**GOAL OF THE EXERCISE**
Scan the entries below for "none" and copy each line that holds it.

BEGIN DATA IN THIS EXERCISE

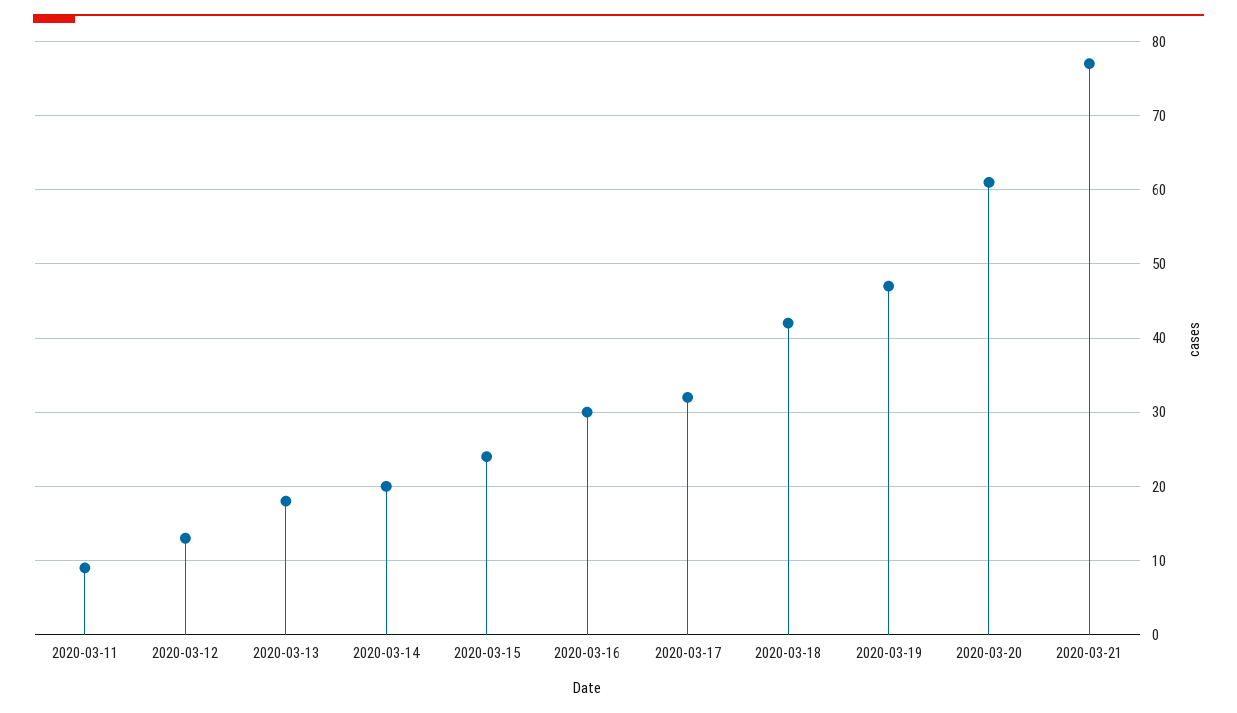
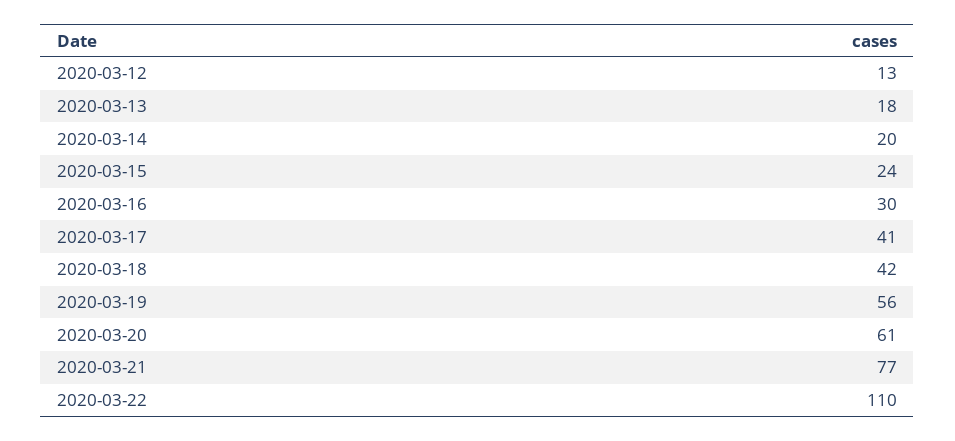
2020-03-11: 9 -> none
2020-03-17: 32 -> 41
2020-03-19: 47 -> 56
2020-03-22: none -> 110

END DATA IN THIS EXERCISE
BEGIN DATA IN THIS EXERCISE

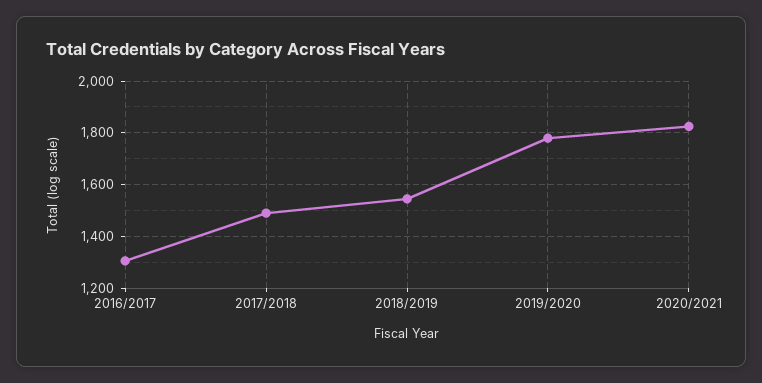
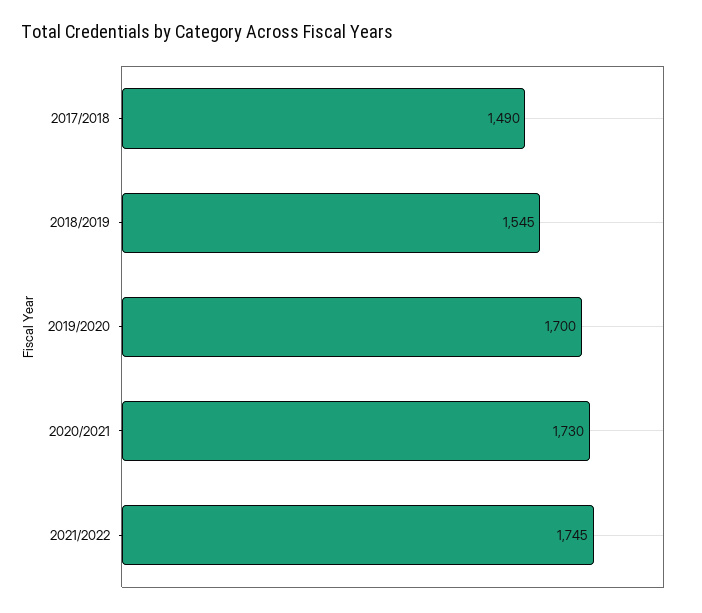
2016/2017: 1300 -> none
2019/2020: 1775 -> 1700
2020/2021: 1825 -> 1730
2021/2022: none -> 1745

END DATA IN THIS EXERCISE

**WRITTEN SOLUTION**
2020-03-11: 9 -> none
2020-03-22: none -> 110
2016/2017: 1300 -> none
2021/2022: none -> 1745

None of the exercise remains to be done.